Intel’s recent announcement that it has developed hyper threading technology and will begin shipping Xeon processors in 2002 is being called an important breakthorough for the company by one industry analyst.
Hyper threading or simultaneous multithreading (SMT), as it is usually referred to, is designed to recapture lost system’s resources. Essentially, it allows there to be multithreads of execution, and allows for separate stacks for each individual threads and switching between threads. Jonathon Eunice, the principal analyst for Illuminata in Nashua, N.H., said the feat puts Intel ahead of Sun Microsystems’ SPARC processors.
“A SPARC processor doesn’t even use SMT,” he said. The technology is not about adding vast amounts of resources to the system but about recapturing resources that have already been lost, he said. He added that as far back as Intel’s release of the Pentium Pro, Intel has done an exceptional job of integrating new technologies into their mainstream business.
In processors today, what typically happens is if a processor issues an instruction, such as a load memory instruction, the memory sub system cannot respond immediately. In a best case scenario, a load instruction would be issued, and on the next instruction the data from the next load would be used. But as Eunice pointed out, even with high-speed caches on processors today this is not the case.
“The memory sub system typically cannot get the data in just one clock cycle. Often times the processor has to stall (or) do nothing until that data becomes available.” He said even with the most advanced compilers, the decode and fetch units are unable to fill the slots, leading to frequent stalls. SMT, he said, is a technique that’s moving beyond the operating system level, some context information is moved into the processor itself and letting the processor know of several different threads of execution it can work on.
Doug Cooper, country manager for Intel in Toronto, said the technology is designed to improve workstation performance, and tries to take advantage of application parallelism. He said instructional level parallelism has existed for some time, and it allows for more than one instruction at a time within the chip. What they have accomplished is making a single CPU look like two CPUs to an operating system. “We’ve fooled it so that it thinks a single CPU actually looks like two virtual processors. You can actually run two threads on the same CPU.” When switching between threads, the state of the thread is maintained by the operating system in the processor, he said.

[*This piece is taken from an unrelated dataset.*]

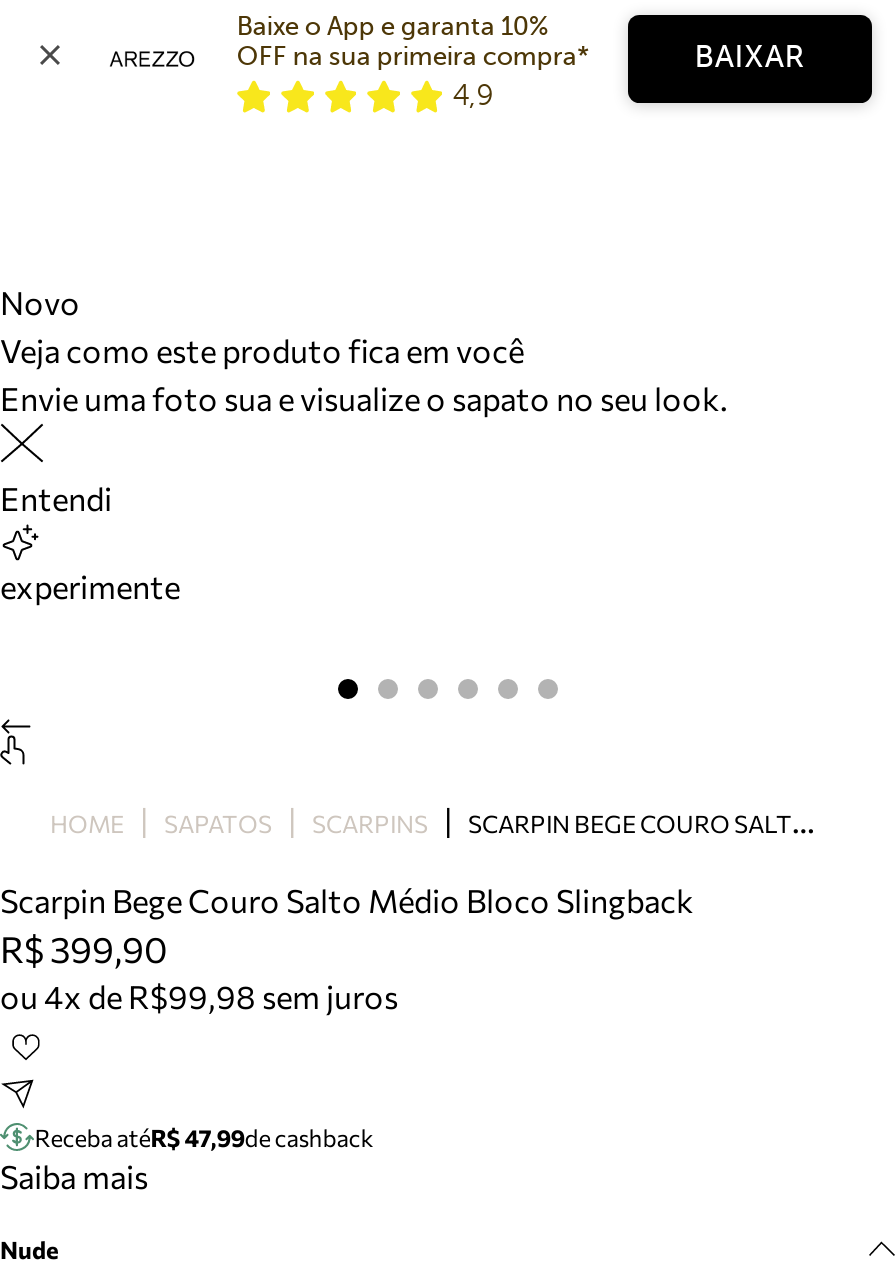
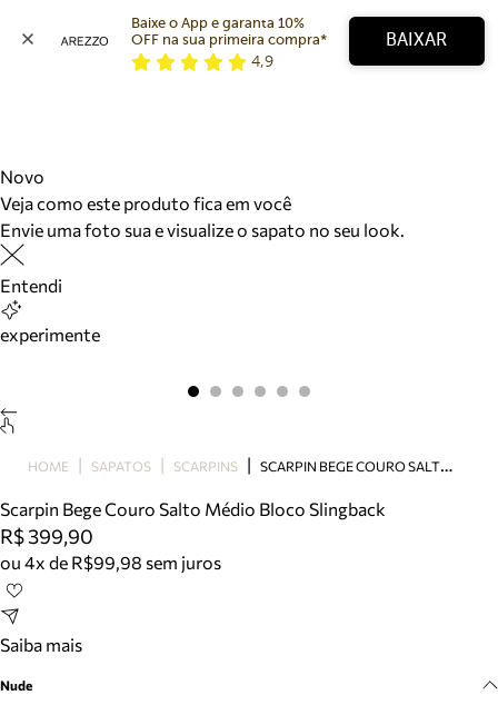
[34,1123,374,1151] Receba atéR$ 47,99de cashback -> none

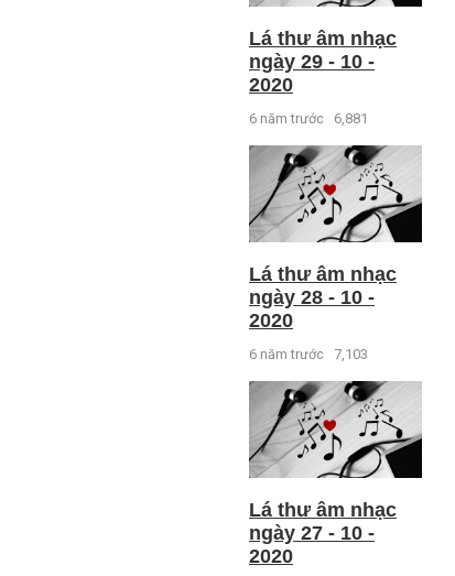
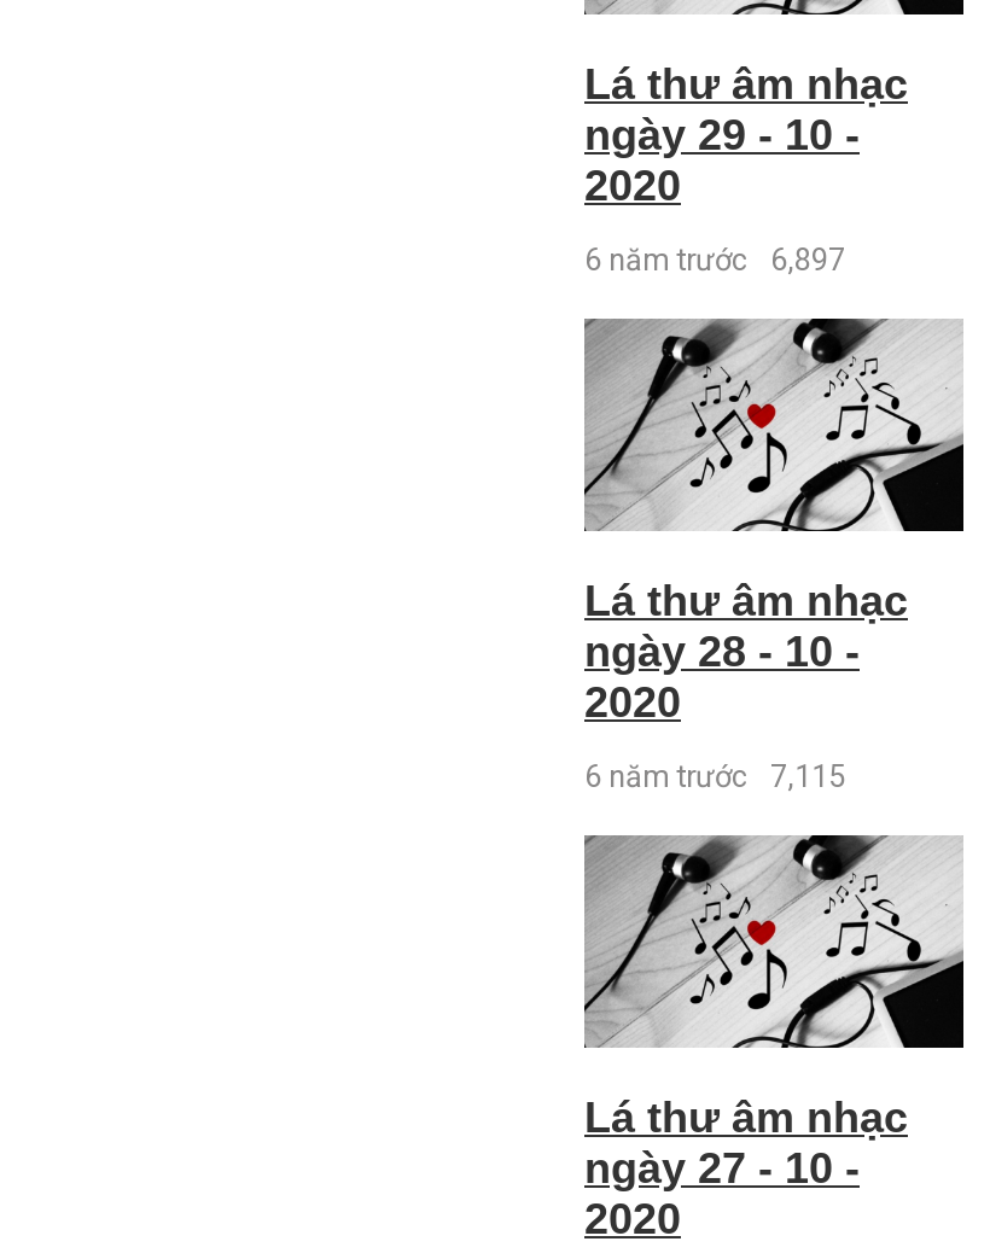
[249,110,368,126] 6 năm trước 6,881 -> [584,240,845,277] 6 năm trước 6,897
[249,346,368,362] 6 năm trước 7,103 -> [584,758,845,794] 6 năm trước 7,115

The move by Intel to introduce the technology is innovation driven, said John Enck, the senior research director for Gartner in Loveland, Colo. He said their market will initially be servers and workstations but added that the operating system is an important aspect of the equation. “For the right combination of operating systems application there is a real performance boost, around 20 to 30 per cent for a regular application. It does require an operating system that can handle multithreading well, like Windows 2000 or XP.”